In which I show how referential integrity is not a thing here

boomzilla

@blakeyrat said in In which I show how referential integrity is not a thing here:

But if you write Mongo code without keeping it's weird arbitrary limit in mind, you're going to have troubles.

I would say that the way they structured the data is consistent with keeping that in mind, even though I'm not aware of anything to actively guard against overflowing the limit.

Most of the actual documents tend to be pretty small. The exception to that are the posts, which do have limits applied to them that are much smaller than the document limit. There's an administrative setting for that, the default is 32KB. I don't know if they limit the setting. Maybe I'll try it out (locally) later just to see what happens.

But even if they don't, I don't think that's the same as a design that allows things to accumulate in the manner you're describing.

boomzilla

@blakeyrat said in In which I show how referential integrity is not a thing here:

You've never explained what this mythical trade-off was trading-off against.

It's directly related to the reasons behind Raymond Chen's starting points of -100 for any new feature.

blakeyrat

@boomzilla said in In which I show how referential integrity is not a thing here:

It's directly related to the reasons behind Raymond Chen's starting points of -100 for any new feature.

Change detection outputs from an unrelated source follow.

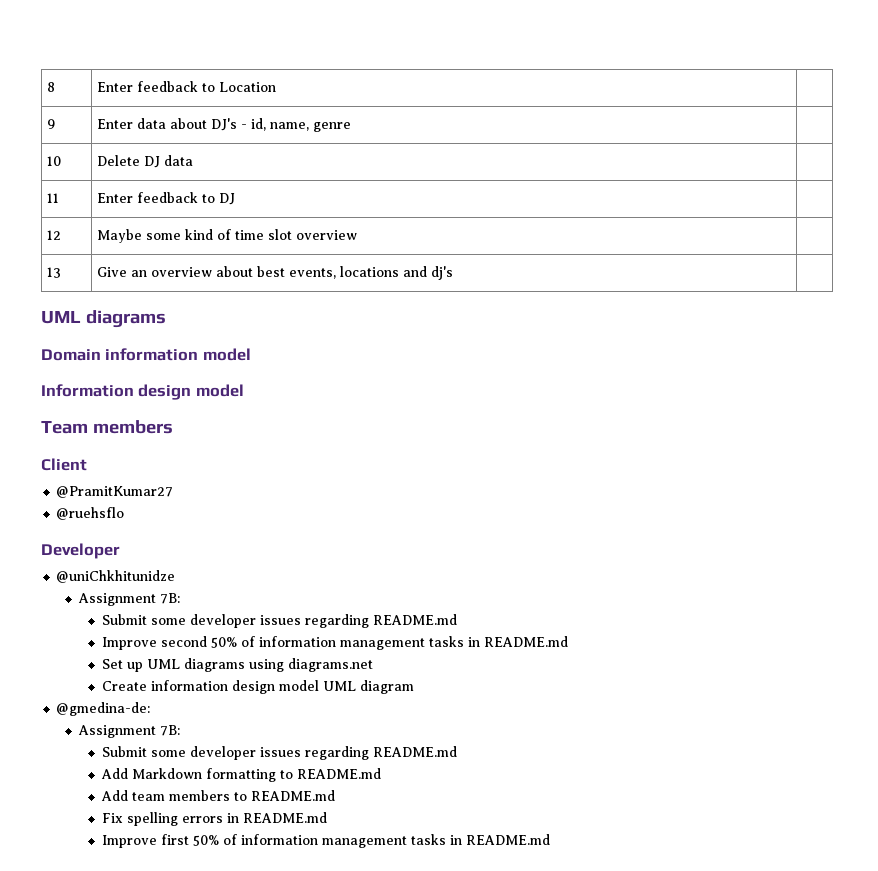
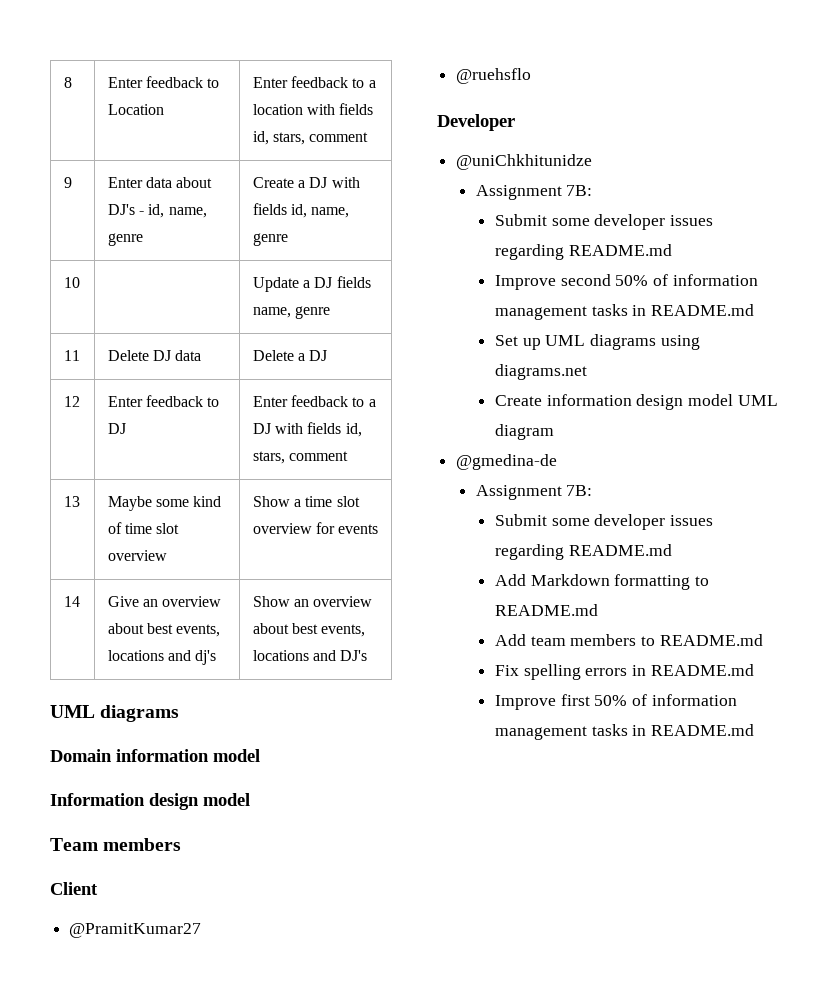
- 8 | Enter feedback to Location |
+ 8 | Enter feedback to Location | Enter feedback to a location with fields id, stars, comment
- 9 | Enter data about DJ's - id, name, genre |
- 10 | Delete DJ data |
- 11 | Enter feedback to DJ |
- 12 | Maybe some kind of time slot overview |
- 13 | Give an overview about best events, locations and dj's |
+ 9 | Enter data about DJ's - id, name, genre | Create a DJ with fields id, name, genre
+ 10 | | Update a DJ fields name, genre
+ 11 | Delete DJ data | Delete a DJ
+ 12 | Enter feedback to DJ | Enter feedback to a DJ with fields id, stars, comment
+ 13 | Maybe some kind of time slot overview | Show a time slot overview for events
+ 14 | Give an overview about best events, locations and dj's | Show an overview about best events, locations and DJ's
- @gmedina-de:
+ @gmedina-de

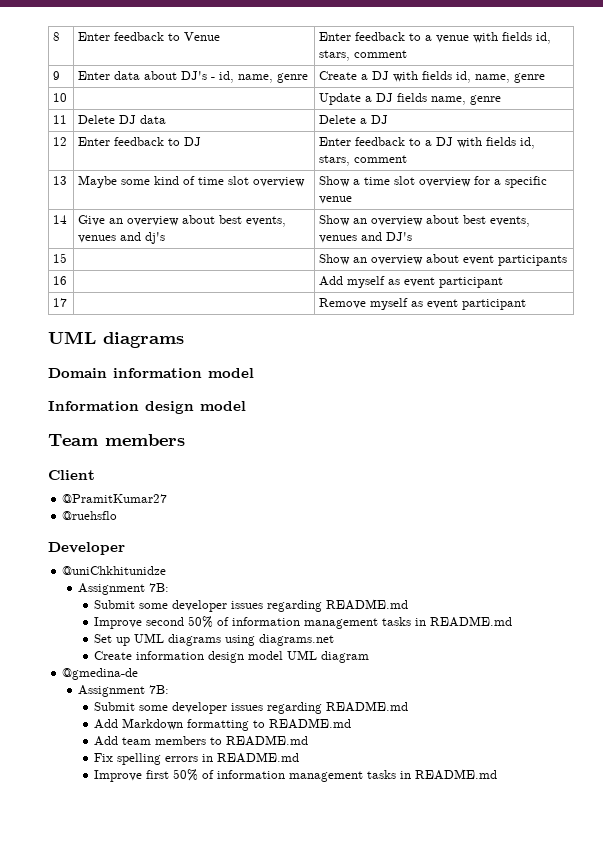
- 8 | Enter feedback to Location | Enter feedback to a location with fields id, stars, comment
+ 8 | Enter feedback to Venue | Enter feedback to a venue with fields id, stars, comment
- 13 | Maybe some kind of time slot overview | Show a time slot overview for events
+ 13 | Maybe some kind of time slot overview | Show a time slot overview for a specific venue
- 14 | Give an overview about best events, locations and dj's | Show an overview about best events, locations and DJ's
+ 14 | Give an overview about best events, venues and dj's | Show an overview about best events, venues and DJ's
+ 15 | | Show an overview about event participants
+ 16 | | Add myself as event participant
+ 17 | | Remove myself as event participant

I love how instead of admitting you lied and you have absolutely no idea whether or not a "trade-off" was involved, you just give all these vague hints. Keep it up.

wft

@Adynathos the reasons (raisins, actually):

Mongo is webscale!
Hipsters cannot into SQL
Data modelling is for the old farts, cool kids want INFINITE FLEXIBILITIES!

boomzilla

@blakeyrat said in In which I show how referential integrity is not a thing here:

I love how instead of admitting you lied and you have absolutely no idea whether or not a "trade-off" was involved, you just give all these vague hints. Keep it up.

So, now "lied" means "@blakeyrat pretends to be an idiot." To the TIL thread!

Adynathos

@wft I once tried doing an example program with Mongo:

so, to store/read/process the values to the DB, i need to know what kind of data to expect, so a schema
it would be nice if the DB automatically kept track of the schemas and checked the values...
that would be a reimplementation of relational DB, so let's use a relational DB instead :P

Rhywden

@wft Indeed. Okay, guys, please tell me if I got this wrong - let's assume I don't have access to the $aggregate function (and want an INNER JOIN anyway).

So, I have Comments and I have Users. And now I want to post the username along the comment of said user.

In SQL that would be:

SELECT Comments.content, Users.username
FROM Comments
INNER JOIN Users
ON Comments.user_id = Users.id

So, in essence, one(1) query and the db sorts it out.

In MongoDB I first do a

let all_comments = Comments.find({});

and then I have to do something like:

let complete_comments = _.map(all_comments, (comment) => {
    let user = Users.find({_id: comment.user_id});
    return { content: comment.content, username: user.username };
});

So, basically, I have n+1 queries. Or is there some way to do that differently that I overlooked? Remember, no $aggregate.

blakeyrat

@Rhywden Are you talking about NodeBB's flavor of MongoDB specifically? Or MongoDB generally?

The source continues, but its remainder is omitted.